== Segment start ==

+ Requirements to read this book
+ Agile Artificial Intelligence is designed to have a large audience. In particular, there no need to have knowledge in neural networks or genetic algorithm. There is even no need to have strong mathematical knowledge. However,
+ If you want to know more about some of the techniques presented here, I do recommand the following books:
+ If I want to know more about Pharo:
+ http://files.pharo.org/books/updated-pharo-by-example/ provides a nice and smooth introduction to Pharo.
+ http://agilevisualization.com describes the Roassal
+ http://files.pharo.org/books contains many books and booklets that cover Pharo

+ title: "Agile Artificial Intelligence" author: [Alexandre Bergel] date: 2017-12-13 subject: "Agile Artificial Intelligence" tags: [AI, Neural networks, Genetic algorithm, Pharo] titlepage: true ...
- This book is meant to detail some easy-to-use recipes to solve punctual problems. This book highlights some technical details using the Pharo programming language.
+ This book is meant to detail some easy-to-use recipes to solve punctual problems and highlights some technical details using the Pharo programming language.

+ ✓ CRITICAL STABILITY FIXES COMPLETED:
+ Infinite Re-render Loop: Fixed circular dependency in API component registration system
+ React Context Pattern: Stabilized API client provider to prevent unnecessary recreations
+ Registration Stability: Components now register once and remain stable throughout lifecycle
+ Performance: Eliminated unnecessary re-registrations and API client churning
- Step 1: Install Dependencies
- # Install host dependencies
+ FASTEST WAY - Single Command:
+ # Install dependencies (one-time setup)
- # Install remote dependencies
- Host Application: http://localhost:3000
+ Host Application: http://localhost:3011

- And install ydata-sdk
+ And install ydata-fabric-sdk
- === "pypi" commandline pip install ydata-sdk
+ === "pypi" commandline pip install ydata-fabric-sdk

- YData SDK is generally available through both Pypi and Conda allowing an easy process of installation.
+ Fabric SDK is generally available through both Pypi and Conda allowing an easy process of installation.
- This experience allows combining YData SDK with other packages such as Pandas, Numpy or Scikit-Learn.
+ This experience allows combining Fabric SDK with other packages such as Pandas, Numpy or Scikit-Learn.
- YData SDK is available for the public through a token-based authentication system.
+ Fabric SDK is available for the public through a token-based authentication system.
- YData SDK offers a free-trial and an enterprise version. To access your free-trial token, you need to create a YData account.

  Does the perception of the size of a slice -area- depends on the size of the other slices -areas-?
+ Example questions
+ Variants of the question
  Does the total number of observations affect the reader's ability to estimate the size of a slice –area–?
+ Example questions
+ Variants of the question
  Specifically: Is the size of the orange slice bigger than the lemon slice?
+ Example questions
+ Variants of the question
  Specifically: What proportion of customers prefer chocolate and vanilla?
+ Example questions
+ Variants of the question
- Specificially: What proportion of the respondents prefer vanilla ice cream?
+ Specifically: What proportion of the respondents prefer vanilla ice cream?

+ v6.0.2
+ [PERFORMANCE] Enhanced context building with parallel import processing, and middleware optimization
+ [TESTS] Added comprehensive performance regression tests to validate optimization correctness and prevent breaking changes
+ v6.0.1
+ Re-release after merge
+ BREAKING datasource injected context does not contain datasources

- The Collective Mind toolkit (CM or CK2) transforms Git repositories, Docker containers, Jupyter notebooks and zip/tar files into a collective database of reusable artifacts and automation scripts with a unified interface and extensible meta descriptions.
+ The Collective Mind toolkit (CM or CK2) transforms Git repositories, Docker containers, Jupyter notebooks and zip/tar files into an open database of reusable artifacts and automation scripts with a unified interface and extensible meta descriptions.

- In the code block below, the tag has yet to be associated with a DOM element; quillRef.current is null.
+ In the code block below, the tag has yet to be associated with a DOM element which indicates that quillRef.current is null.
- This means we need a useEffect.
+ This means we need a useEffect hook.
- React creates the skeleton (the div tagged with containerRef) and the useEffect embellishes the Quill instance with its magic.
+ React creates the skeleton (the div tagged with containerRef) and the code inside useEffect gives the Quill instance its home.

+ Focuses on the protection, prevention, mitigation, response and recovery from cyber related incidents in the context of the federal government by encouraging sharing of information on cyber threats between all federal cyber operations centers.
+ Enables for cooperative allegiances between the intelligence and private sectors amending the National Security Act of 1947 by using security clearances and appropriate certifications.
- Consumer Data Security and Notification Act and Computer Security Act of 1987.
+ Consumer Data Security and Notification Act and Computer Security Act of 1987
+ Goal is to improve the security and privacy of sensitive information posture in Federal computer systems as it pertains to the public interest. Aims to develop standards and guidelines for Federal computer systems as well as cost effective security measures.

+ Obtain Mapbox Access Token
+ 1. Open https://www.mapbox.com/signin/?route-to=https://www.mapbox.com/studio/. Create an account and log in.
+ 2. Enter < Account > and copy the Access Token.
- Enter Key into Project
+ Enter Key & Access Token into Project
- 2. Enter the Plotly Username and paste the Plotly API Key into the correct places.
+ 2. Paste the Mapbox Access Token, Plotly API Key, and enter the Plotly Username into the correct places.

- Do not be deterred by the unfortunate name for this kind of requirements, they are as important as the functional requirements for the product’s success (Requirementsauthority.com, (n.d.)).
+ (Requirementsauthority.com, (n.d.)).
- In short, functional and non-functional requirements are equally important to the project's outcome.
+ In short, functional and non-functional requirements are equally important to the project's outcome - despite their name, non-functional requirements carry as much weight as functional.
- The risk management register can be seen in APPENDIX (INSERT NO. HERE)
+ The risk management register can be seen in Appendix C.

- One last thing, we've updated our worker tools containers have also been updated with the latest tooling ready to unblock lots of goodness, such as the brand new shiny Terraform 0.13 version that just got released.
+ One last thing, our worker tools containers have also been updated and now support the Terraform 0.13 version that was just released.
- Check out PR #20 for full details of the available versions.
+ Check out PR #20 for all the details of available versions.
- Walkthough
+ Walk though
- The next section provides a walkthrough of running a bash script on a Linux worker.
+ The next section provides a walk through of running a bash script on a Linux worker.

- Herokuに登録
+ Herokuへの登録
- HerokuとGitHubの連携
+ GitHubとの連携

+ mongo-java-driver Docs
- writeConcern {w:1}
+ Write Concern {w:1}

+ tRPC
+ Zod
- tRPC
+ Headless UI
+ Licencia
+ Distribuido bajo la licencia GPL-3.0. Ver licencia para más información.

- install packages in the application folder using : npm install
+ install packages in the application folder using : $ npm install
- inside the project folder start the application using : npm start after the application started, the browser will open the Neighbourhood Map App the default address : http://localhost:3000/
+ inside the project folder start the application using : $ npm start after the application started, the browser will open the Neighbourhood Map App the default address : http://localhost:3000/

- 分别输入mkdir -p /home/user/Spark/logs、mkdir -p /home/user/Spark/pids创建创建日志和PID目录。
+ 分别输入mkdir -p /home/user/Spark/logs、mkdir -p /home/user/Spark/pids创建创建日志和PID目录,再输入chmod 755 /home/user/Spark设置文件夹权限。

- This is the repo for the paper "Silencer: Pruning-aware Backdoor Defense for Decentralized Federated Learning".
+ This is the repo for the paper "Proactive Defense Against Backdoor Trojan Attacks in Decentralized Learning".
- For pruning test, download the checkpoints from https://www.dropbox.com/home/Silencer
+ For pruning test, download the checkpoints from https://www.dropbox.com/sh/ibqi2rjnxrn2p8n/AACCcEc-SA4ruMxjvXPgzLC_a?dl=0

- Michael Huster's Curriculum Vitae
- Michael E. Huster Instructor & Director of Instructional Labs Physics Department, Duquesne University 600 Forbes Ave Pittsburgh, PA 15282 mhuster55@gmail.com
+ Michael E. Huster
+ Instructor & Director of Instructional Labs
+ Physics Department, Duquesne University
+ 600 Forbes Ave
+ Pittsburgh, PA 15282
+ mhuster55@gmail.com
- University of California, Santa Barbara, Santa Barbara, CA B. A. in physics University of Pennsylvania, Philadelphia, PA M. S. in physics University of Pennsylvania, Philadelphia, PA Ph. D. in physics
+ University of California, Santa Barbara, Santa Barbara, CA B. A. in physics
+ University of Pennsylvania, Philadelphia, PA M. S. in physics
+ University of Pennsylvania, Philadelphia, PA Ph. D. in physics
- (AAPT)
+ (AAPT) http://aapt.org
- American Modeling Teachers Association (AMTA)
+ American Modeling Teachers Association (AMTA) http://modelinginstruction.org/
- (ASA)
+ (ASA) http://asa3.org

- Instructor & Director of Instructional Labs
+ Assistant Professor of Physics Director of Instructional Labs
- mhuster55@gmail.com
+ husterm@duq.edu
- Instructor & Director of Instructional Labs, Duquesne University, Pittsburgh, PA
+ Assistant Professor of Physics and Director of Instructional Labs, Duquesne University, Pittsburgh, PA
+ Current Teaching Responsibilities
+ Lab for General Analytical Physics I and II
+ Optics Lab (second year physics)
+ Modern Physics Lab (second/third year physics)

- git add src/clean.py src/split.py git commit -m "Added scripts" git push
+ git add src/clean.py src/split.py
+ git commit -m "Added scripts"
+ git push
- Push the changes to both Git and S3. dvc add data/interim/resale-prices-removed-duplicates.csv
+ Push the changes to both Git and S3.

== Segment end ==

> YOUR ASSIGNMENT:
Above are the records. Print exactly, and only, the lines from the line with "- In short, functional" to the line with "- Check out", both inclusive.

> RESULT FOR THIS EXERCISE:
- In short, functional and non-functional requirements are equally important to the project's outcome.
+ In short, functional and non-functional requirements are equally important to the project's outcome - despite their name, non-functional requirements carry as much weight as functional.
- The risk management register can be seen in APPENDIX (INSERT NO. HERE)
+ The risk management register can be seen in Appendix C.

- One last thing, we've updated our worker tools containers have also been updated with the latest tooling ready to unblock lots of goodness, such as the brand new shiny Terraform 0.13 version that just got released.
+ One last thing, our worker tools containers have also been updated and now support the Terraform 0.13 version that was just released.
- Check out PR #20 for full details of the available versions.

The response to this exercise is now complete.